_Task details:_
What is needed is an exact copy of the lines in the listing below, from the one with "#1d4ed8 -> #0f766e" up to and including the one with "align-items: center ->", with no other lines.

* * *

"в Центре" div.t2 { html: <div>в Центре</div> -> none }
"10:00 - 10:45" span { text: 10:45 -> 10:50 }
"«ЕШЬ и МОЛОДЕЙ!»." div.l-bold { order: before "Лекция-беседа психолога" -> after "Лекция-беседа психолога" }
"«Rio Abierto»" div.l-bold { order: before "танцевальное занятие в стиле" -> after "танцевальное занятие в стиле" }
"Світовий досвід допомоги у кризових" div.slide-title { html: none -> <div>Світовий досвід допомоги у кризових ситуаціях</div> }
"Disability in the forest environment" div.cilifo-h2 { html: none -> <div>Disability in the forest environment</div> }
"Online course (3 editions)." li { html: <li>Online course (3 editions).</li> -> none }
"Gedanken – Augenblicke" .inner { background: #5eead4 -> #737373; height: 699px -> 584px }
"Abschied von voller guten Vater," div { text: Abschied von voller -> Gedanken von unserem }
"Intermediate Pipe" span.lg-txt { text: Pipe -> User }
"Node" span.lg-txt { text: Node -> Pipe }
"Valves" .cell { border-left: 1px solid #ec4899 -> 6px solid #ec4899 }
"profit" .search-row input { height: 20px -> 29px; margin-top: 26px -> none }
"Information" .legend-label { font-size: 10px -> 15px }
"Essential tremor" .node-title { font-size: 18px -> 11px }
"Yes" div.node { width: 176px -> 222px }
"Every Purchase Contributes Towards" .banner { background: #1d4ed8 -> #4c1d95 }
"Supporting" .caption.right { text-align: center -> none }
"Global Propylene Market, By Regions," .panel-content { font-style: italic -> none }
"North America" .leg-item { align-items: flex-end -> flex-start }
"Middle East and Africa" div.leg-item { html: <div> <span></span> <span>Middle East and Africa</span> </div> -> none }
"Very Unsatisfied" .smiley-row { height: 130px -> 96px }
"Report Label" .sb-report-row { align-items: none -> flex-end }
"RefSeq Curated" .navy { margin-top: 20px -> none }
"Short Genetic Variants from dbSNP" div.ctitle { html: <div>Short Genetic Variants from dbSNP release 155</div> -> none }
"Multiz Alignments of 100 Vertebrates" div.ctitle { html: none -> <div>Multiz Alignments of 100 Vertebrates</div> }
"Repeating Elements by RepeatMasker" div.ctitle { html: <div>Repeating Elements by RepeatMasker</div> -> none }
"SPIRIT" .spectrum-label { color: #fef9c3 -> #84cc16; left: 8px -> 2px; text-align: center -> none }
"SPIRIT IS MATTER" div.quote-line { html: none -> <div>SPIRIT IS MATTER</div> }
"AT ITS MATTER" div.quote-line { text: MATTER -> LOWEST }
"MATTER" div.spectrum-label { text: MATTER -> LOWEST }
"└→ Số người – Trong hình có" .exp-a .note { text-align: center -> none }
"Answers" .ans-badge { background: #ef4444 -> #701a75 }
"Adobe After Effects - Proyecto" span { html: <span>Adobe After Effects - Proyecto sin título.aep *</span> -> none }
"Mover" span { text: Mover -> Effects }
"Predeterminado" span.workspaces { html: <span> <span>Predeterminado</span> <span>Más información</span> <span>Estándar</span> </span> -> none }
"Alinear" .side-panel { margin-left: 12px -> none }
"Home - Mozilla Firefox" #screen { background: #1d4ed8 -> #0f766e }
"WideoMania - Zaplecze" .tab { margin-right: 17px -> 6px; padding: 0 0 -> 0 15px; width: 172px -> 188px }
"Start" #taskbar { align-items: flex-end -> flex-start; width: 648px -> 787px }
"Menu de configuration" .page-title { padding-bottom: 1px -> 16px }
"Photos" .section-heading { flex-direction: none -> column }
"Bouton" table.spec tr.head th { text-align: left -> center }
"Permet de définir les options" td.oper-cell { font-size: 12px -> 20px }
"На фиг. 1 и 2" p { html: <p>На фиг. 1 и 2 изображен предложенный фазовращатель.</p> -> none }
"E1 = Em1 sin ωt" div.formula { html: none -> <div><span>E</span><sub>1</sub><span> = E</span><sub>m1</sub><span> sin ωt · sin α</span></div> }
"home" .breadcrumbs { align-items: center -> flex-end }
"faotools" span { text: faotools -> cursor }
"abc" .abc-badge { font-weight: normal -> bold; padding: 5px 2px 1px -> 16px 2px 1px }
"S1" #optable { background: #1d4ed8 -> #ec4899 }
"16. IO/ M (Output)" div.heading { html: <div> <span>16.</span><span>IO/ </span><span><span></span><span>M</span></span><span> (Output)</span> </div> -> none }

* * *

_Solution:_
"Home - Mozilla Firefox" #screen { background: #1d4ed8 -> #0f766e }
"WideoMania - Zaplecze" .tab { margin-right: 17px -> 6px; padding: 0 0 -> 0 15px; width: 172px -> 188px }
"Start" #taskbar { align-items: flex-end -> flex-start; width: 648px -> 787px }
"Menu de configuration" .page-title { padding-bottom: 1px -> 16px }
"Photos" .section-heading { flex-direction: none -> column }
"Bouton" table.spec tr.head th { text-align: left -> center }
"Permet de définir les options" td.oper-cell { font-size: 12px -> 20px }
"На фиг. 1 и 2" p { html: <p>На фиг. 1 и 2 изображен предложенный фазовращатель.</p> -> none }
"E1 = Em1 sin ωt" div.formula { html: none -> <div><span>E</span><sub>1</sub><span> = E</span><sub>m1</sub><span> sin ωt · sin α</span></div> }
"home" .breadcrumbs { align-items: center -> flex-end }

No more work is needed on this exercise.